6. I have A-Levels in Maths and Further Maths at A and B grade, and I was accepted to Oxford University to do a Maths and Philosophy degree. (I didn't do it, though.)
7. I actively hate chess - boyfriends used to keep trying to make me play (You're clever! You're good at maths! You'll like chess!) but I don't think spatially, I think in words, so I'm no good at it, and I just react like a sullen teenager and throw myself about in my chair and sulk until my opponent finally wins and puts a stop to the whole miserable, futile process. Or I used to; since I became queer no-one has tried to make me play chess. An unforeseen benefit.
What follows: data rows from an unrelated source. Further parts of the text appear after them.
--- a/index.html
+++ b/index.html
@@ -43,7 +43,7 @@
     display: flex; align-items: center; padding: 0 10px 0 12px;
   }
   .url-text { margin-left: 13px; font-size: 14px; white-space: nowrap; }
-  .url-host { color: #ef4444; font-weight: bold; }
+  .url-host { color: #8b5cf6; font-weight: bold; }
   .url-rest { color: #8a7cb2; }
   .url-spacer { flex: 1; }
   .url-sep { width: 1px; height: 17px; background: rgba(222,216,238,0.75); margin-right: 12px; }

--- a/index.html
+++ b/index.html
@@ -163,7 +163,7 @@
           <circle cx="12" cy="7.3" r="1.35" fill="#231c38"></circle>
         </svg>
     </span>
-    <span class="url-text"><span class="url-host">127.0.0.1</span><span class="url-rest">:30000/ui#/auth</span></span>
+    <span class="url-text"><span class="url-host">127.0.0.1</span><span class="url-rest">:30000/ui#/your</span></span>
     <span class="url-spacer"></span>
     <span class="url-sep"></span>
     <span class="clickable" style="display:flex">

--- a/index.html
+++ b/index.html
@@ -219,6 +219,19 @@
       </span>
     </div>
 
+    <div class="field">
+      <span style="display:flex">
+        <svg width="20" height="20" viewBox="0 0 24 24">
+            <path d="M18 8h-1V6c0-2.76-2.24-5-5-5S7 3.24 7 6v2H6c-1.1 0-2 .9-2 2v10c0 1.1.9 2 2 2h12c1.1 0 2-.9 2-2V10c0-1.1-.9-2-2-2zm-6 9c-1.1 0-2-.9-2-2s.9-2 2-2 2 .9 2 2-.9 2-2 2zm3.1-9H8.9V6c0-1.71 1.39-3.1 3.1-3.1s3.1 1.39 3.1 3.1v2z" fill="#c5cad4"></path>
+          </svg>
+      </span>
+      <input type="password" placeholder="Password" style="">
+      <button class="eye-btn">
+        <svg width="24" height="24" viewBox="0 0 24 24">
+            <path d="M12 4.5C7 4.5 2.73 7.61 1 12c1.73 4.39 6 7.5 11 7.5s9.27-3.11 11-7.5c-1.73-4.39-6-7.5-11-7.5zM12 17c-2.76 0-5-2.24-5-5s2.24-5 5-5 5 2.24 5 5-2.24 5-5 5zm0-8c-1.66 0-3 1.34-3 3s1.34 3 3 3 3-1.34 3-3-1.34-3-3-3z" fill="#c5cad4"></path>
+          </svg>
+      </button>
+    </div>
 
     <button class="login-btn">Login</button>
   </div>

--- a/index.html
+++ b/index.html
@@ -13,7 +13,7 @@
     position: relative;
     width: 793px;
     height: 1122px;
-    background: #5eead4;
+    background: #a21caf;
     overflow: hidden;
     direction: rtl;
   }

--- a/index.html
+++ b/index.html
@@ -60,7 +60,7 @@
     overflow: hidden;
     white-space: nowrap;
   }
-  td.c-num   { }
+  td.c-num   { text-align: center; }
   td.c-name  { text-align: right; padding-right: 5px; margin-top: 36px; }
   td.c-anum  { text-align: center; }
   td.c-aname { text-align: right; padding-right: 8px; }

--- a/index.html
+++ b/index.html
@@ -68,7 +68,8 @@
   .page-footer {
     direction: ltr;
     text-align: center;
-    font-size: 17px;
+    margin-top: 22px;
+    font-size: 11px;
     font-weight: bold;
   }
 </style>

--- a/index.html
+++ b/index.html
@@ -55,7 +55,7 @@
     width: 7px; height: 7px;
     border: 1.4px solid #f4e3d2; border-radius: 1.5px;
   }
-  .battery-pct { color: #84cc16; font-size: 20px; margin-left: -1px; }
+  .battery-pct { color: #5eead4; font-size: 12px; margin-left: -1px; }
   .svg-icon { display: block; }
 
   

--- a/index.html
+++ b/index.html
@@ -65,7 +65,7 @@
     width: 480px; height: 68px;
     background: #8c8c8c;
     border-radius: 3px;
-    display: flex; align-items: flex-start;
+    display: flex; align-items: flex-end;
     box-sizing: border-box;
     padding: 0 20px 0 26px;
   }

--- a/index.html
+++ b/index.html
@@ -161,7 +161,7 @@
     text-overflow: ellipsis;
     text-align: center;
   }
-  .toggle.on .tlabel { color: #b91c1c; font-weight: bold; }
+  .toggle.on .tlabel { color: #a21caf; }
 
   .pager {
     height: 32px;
8. I'm currently watching my way through Buffy, starting from Season 2, and Seasons 3 and 4 have made me realize that actually Alyson Hannigan/Willow was probably my first conscious lesbian crush (I know. Isn't that embarrassing? I was like twenty-three or something when those were on telly). She was also a bit of a role model for me. (Also noticing on this go-round of Buffy: Willow is better than Hermione, Xander is better than Ron, Buffy is better than Harry, Giles is better than Dumbledore, the Initiative is better than the Ministry of Magic.)
Saturday, 11 August 2007
Thursday, 9 August 2007
Social Contracts
I'm putting together the documentation for some of my courses next year, and I'm trying to be very clear about what will be expected from students on a week-by-week basis (and what they can expect from me). I started writing down some things like You are expected to do the reading, you are expected to show up, you are expected to speak up in class, you are expected to respect your peers and not be homophobic/racist/transphobic/etc, and it occurred to me that some of you people reading this might have done this before and have some suggestions - do you have contracts or ground rules for seminars? What are they? Are they helpful?